• Task instructions:
Could every line below be transcribed exactly, with the pictures dropped?

····················

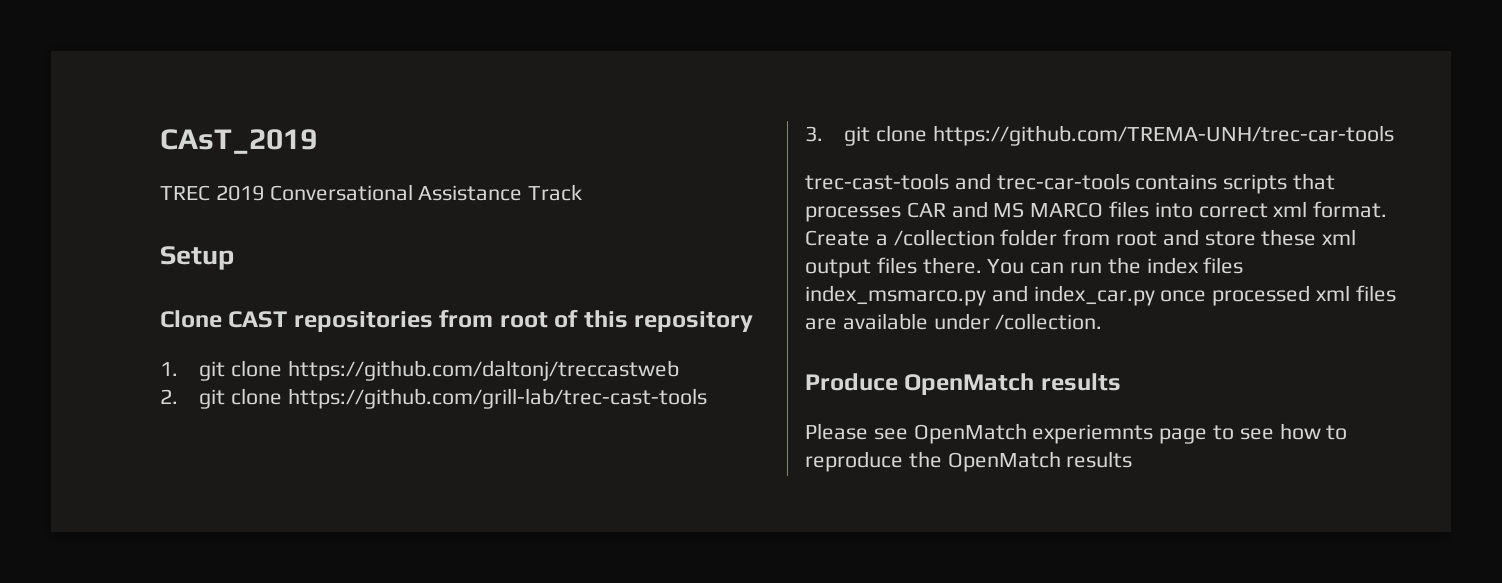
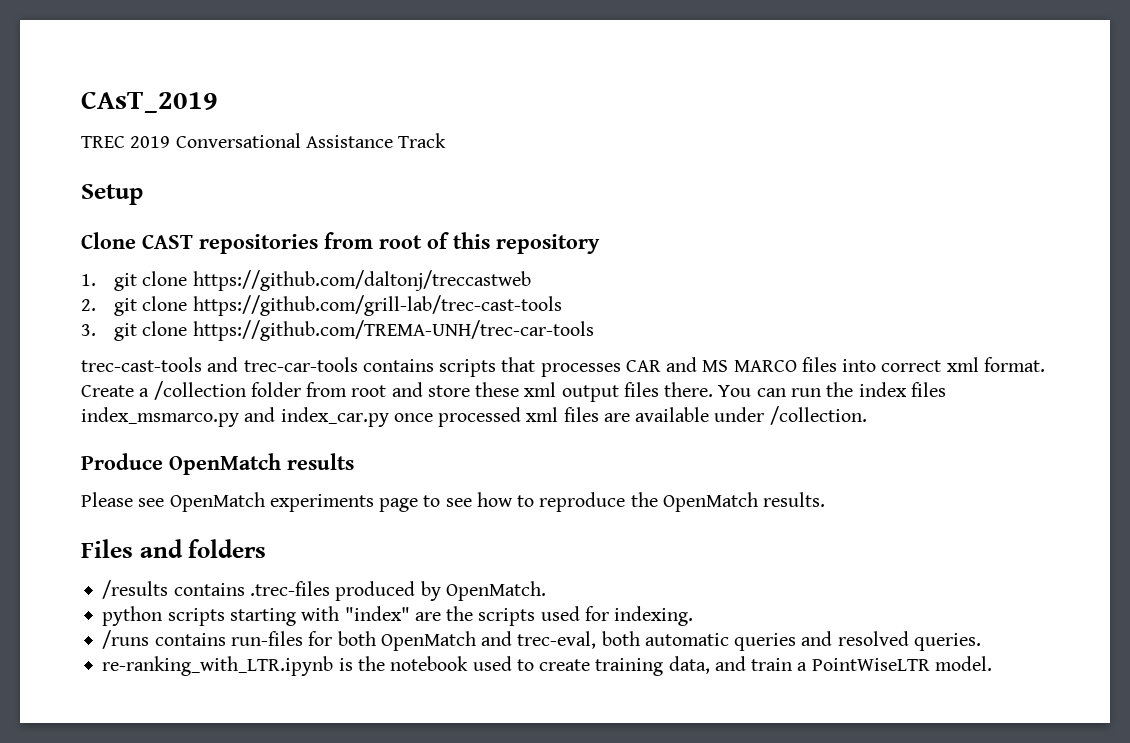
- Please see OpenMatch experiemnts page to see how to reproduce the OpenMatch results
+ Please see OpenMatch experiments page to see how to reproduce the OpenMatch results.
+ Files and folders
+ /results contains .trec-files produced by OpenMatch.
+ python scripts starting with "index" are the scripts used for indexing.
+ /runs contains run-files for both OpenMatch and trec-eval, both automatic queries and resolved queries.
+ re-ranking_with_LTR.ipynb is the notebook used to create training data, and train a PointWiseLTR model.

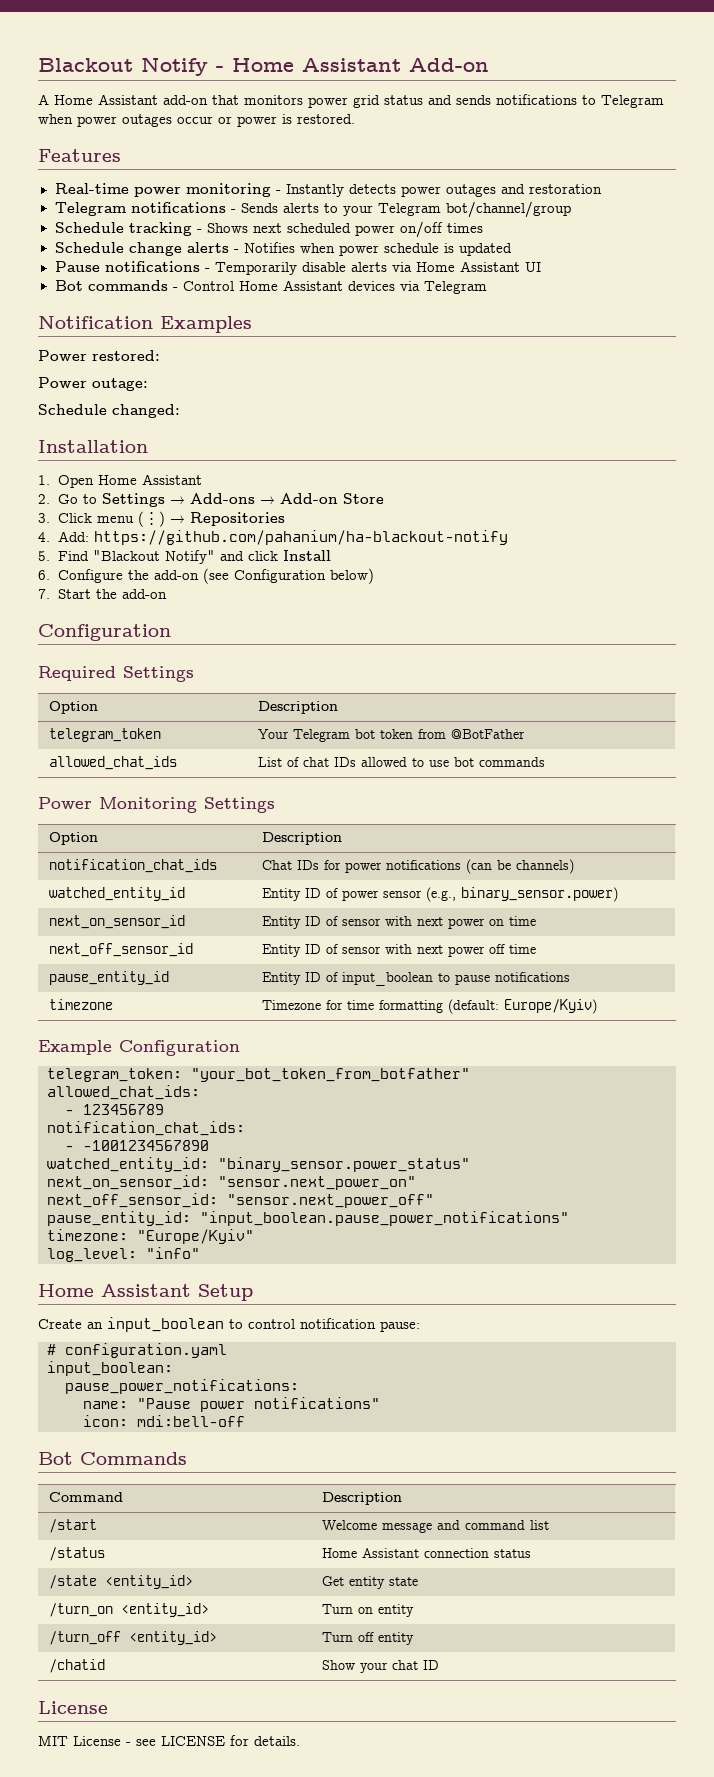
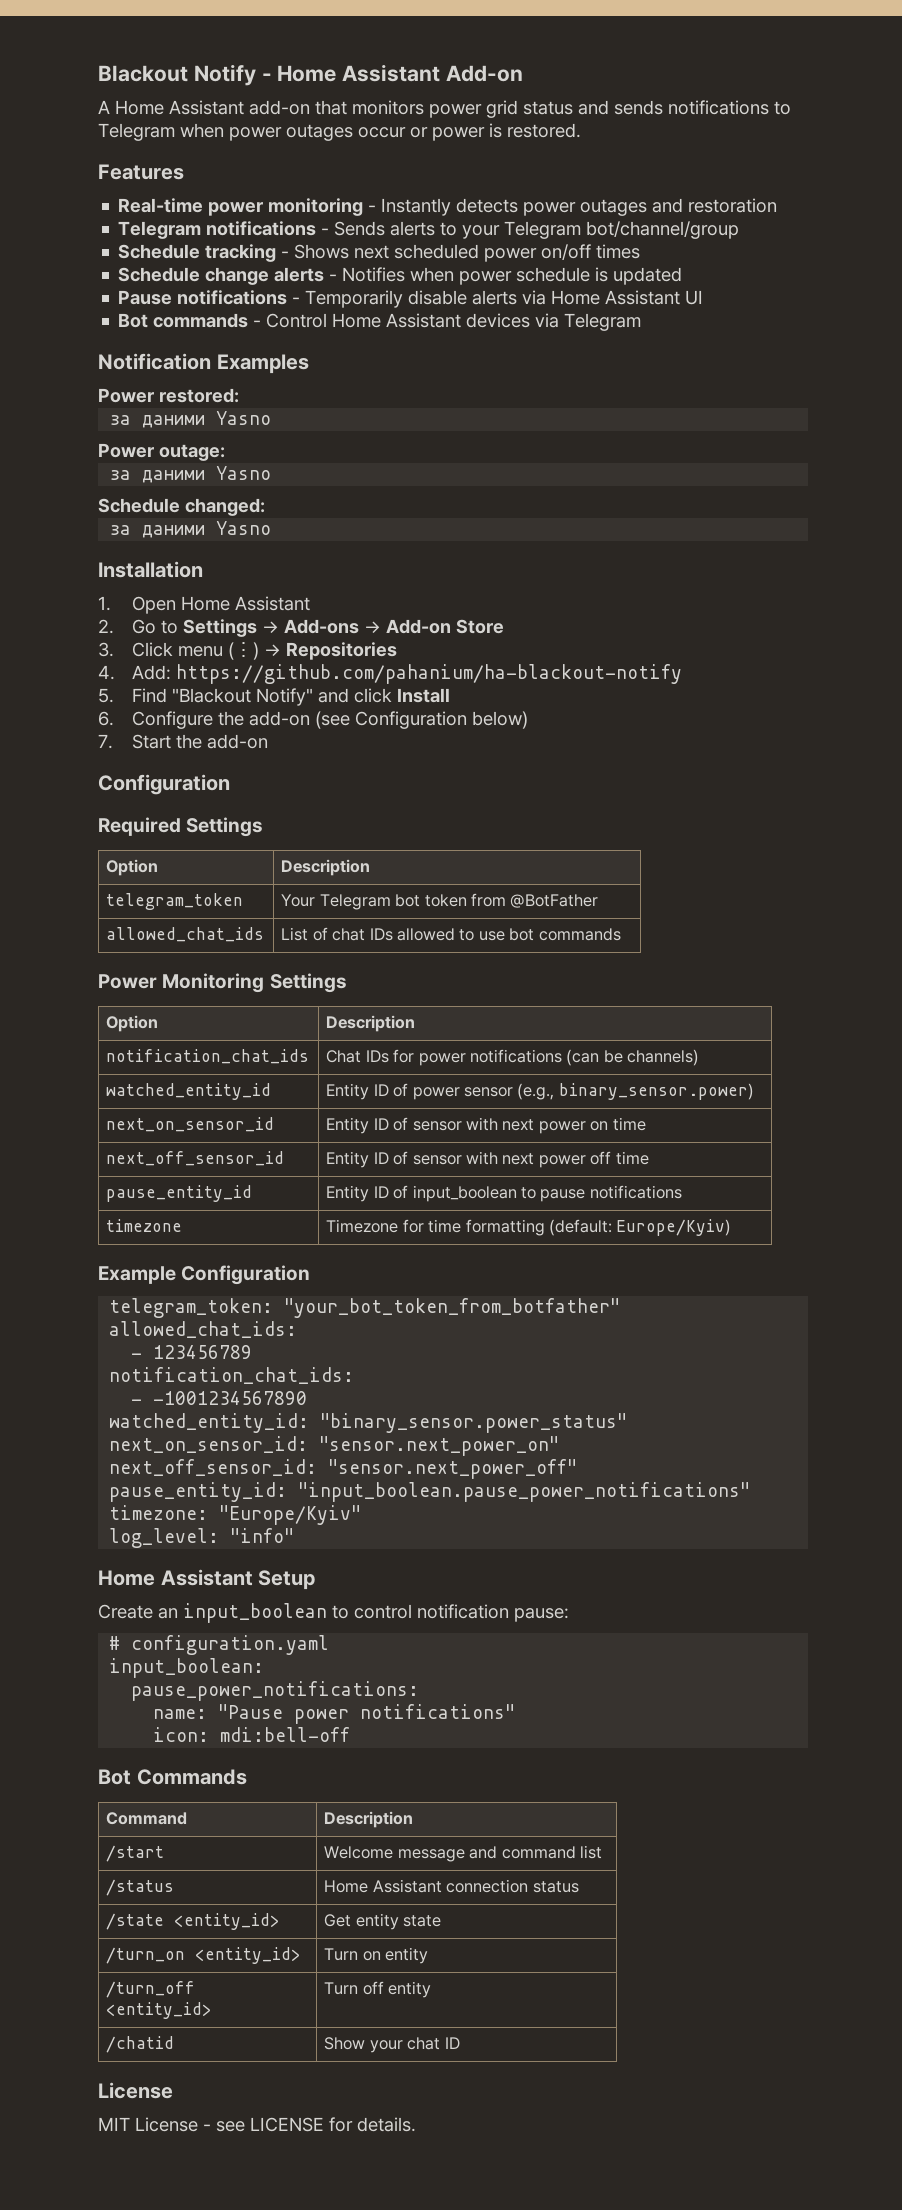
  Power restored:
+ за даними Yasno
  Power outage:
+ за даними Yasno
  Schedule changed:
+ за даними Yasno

····················

• Task answer:
- Please see OpenMatch experiemnts page to see how to reproduce the OpenMatch results
+ Please see OpenMatch experiments page to see how to reproduce the OpenMatch results.
+ Files and folders
+ /results contains .trec-files produced by OpenMatch.
+ python scripts starting with "index" are the scripts used for indexing.
+ /runs contains run-files for both OpenMatch and trec-eval, both automatic queries and resolved queries.
+ re-ranking_with_LTR.ipynb is the notebook used to create training data, and train a PointWiseLTR model.

  Power restored:
+ за даними Yasno
  Power outage:
+ за даними Yasno
  Schedule changed:
+ за даними Yasno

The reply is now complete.